What Is HTTP? Hypertext Transfer Protocol- Get The Full Details
What Is HTTP? Hyper Text Transfer Protocol- Get The Full Details
Hypertext Transfer Protocol ( HTTP) .
Is a network protocol used to deliver virtually all files and other data (collectively called resources) on the World Wide Web, whether they’re HTML files, image files, query results, or whatever else. Generally , HTTP takes place through TCP/IP sockets.
And a browser is an HTTP client because it sends requests to an HTTP server (Web server), which in return sends responses back to the client. The standard (and default) port for HTTP servers is 80, though they can use any port.
Hypertext Transfer Protocol ( HTTP)- is used to transmit resources, not just files.
A resource is chunks of information that can be identified by a URL it’s the R in URL. The most common kind of resource is a file, but it may also be a generated query result, the output of a CGI script, a document that is available in several languages, or other forms of information.
The Form of HTTP Transactions
HTTP uses the client-server model: An HTTP client opens a connection and sends a request message to an HTTP server; that server then returns a response message, usually containing the resource that was requested.
Once the response is delivered, the server closes the connection-making HTTP a stateless protocol, i.e. not maintaining any connection information between requests.
The format of the request and response messages are similar, mainly English-oriented and Both kinds of messages consist of:
- zero or more header lines,
- an initial line,
- a blank line (i.e. a CRLF by itself). Plus…
- an optional message body (e.g. a file, or query data, or query output).
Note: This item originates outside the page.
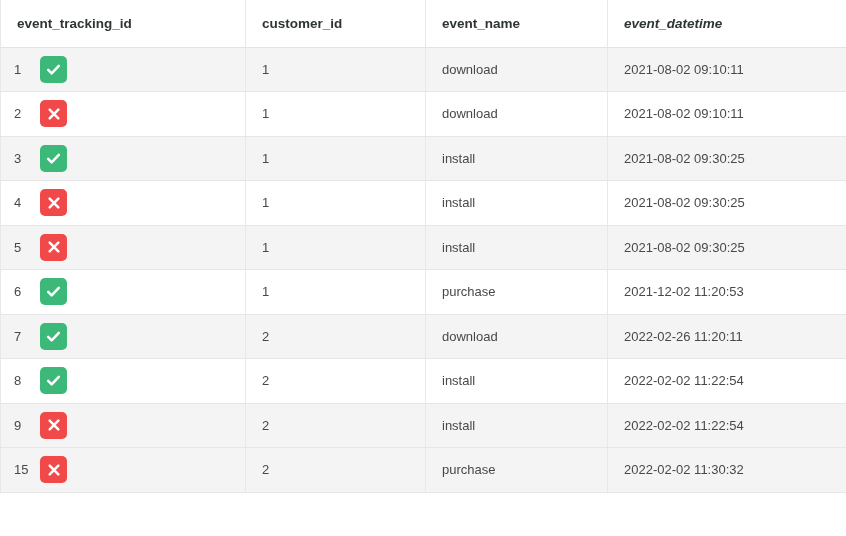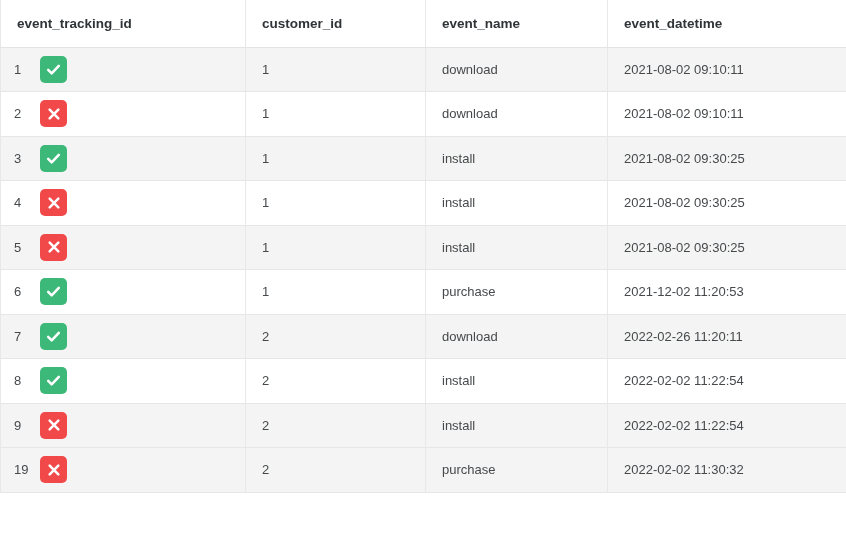"event_datetime" thead th:last-child { font-style: none -> italic }
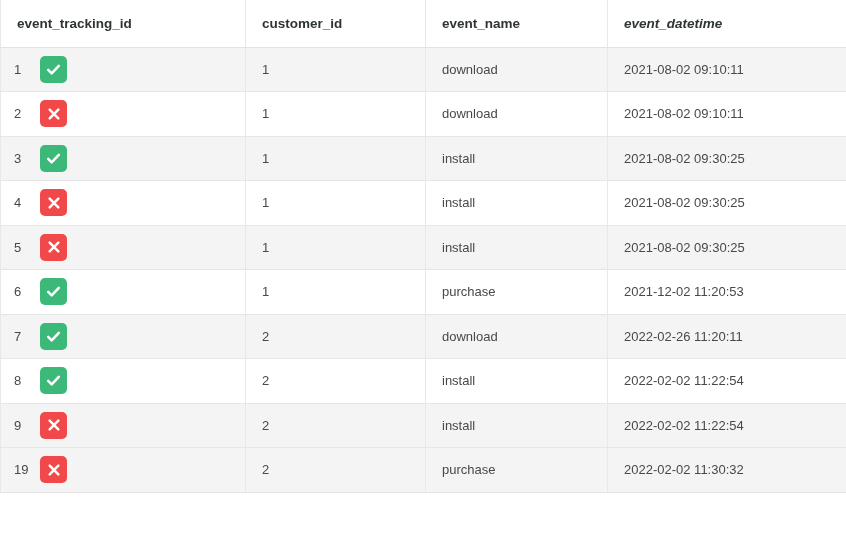"19" span.row-num { text: 19 -> 15 }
In another way, the format of an HTTP message is:
<initial line, different for request vs. response> Header1: value1 Header2: value2 Header3: value3 <optional message body goes here, like file contents or query data; it can be many lines long, or even binary data $&*%@!^$@>
The Initial lines and headers should end in CRLF, though you should handle lines ending in just LF. To be More exactly- CR and LF here mean (ASCII) values 13 and 10, even though some platforms may use different characters,
The initial request line is different for the request than for the response. A request line has three parts, separated by spaces: a method name, the local path of the requested resource, and the version of HTTP being used. A request line would look like this:
GET /path/to/file/index.html HTTP/1.0
1- (GET)- is the most common HTTP method; it says “give me this resource”. Other methods may include POST and HEAD.
Method names are always uppercase.
2- The path is the part of the URL after the host name, also called the request URI – a URI is like a URL, but more general.
3- The HTTP version always takes the form “HTTP/x.x“, (uppercase).